SaTC: CORE: Small: Robust, Privacy- and Utility-Preserving Fingerprinting Schemes for Correlated Data

In today's data-driven world, to receive personalized services or contribute to scientific studies, data owners share sensitive information with a wide-range of service providers (SPs). While doing so, they want to make sure that SPs will comply with the data usage agreements and not engage in unauthorized sharing of their data. Thus, in case of an unauthorized distribution of their data, data owners want to detect (and identify) the source of such data leakages to keep the corresponding SP(s) liable. Digital fingerprinting is a technique to identify the recipient of a digital object by embedding a unique mark (called fingerprint) into the shared object, with the aim to identify the guilty SP who is responsible for data leakage. However, existing fingerprinting techniques are not directly applicable for sharing sensitive, correlated, and high value (in terms of utility) data because (i) they (especially for multimedia data) utilize the high redundancy in the data, (ii) the embedded marks need to be large to provide robustness against attacks, which reduces the utility of shared data, and (iii) they do not consider the correlations between data points, which reduces the robustness of the fingerprint. Such unique challenges for fingerprinting correlated data require fundamentally new ways to design fingerprinting algorithms that also provide high data utility and data privacy.

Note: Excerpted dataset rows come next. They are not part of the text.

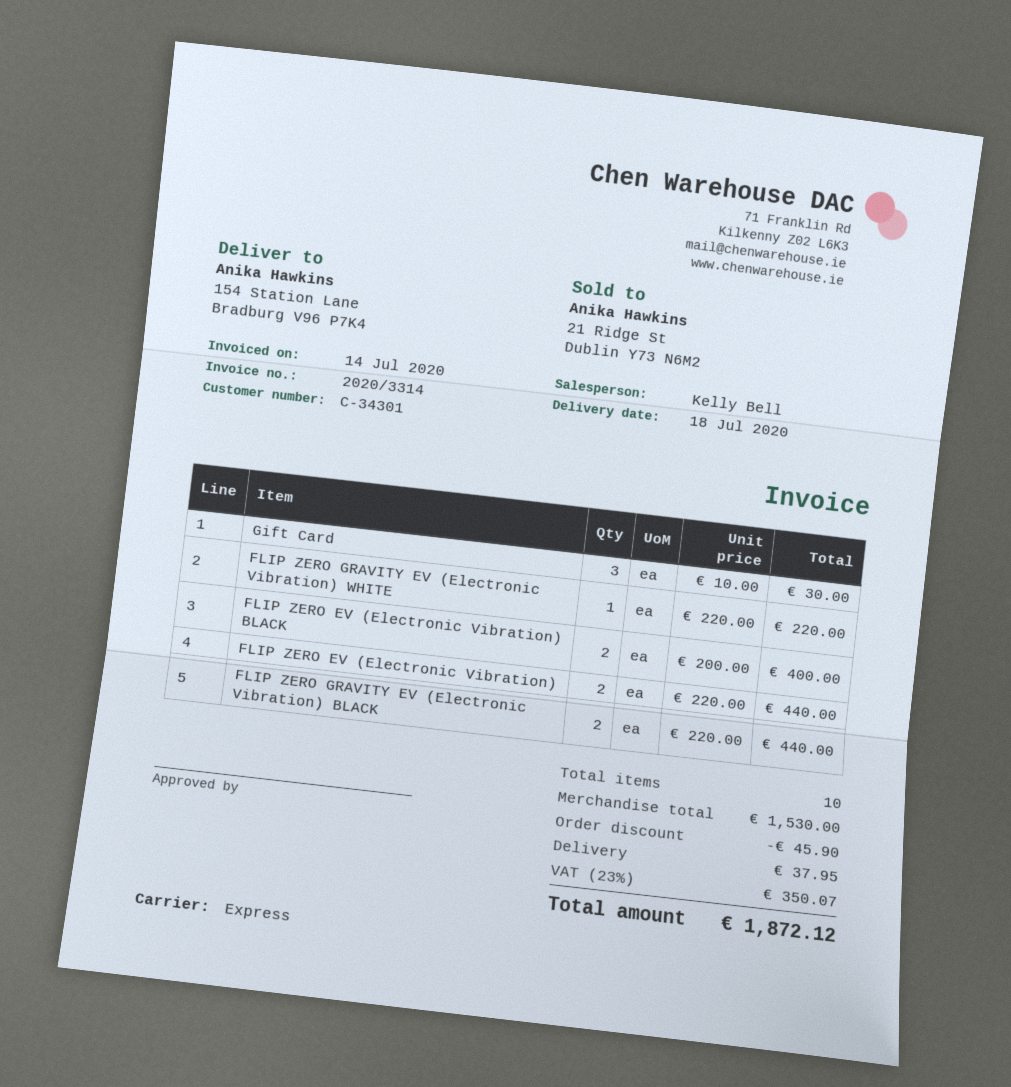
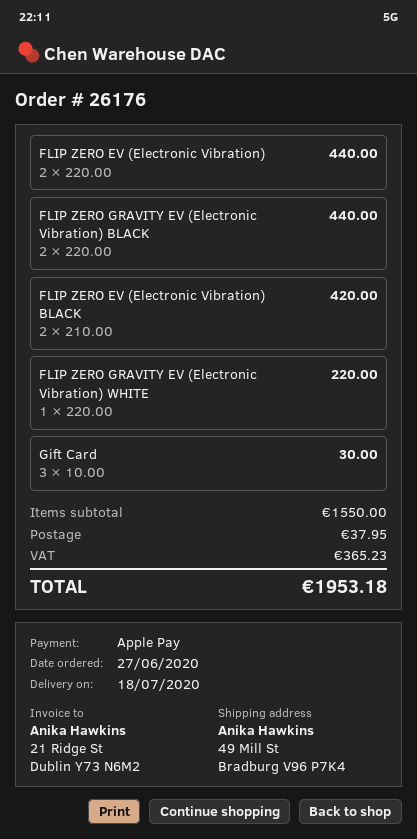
ship to: 154 Station Lane, Bradburg V96 P7K4 -> 49 Mill St, Bradburg V96 P7K4
FLIP ZERO EV (Electronic Vibration) BLACK: 2 x 200.00 = 400.00 -> 2 x 210.00 = 420.00
subtotal: 1530.00 -> 1550.00
discount: 45.90 -> none
tax: 350.07 -> 365.23
total: 1872.12 -> 1953.18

In this research, the investigators propose novel techniques for robust, privacy- and utility-preserving fingerprinting of correlated data. First, the vulnerability of existing fingerprinting schemes to the attacks will be shown by exploiting the correlations in the data. To mitigate the identified vulnerabilities, new probabilistic fingerprinting algorithms that provide robustness against a wide-variety of attacks will be developed. Furthermore, realizing the similarities between the proposed fingerprinting algorithms and privacy-preserving data sharing, for the first time, the proposed techniques will provide both privacy and robust fingerprinting while sharing data. Specifically, the proposed research thrusts include: (i) in-depth study of the proposed probabilistic fingerprinting algorithms, including formal robustness analysis, studying different correlation models, and improving utility considering different utility definitions; (ii) application of the proposed fingerprinting schemes for different data types, such as personal correlated data, databases, and graphs; (iii) developing data sharing metrics and algorithms that provide privacy along with robust fingerprinting by exploring differential privacy and its variants; and (iv) developing algorithms to find the optimal order of data processing that simultaneously optimize fingerprint robustness, privacy, and utility. In a broader view, the investigators expect the impact of the proposed research to be significant in several areas: (i) on society, by providing tools that identify the sources of unauthorized data leakages with high probability. This will deter malicious SPs from unauthorized sharing of their users’ data. Furthermore, data owners, knowing they have stronger control on how their data will be used and shared, will be more willing to share their data with the SPs; (ii) on education and learning, by training graduate, undergraduate, and high school students; and (iii) on broadening participation of underrepresented groups in computing, by recruitment of women and underrepresented groups in this project.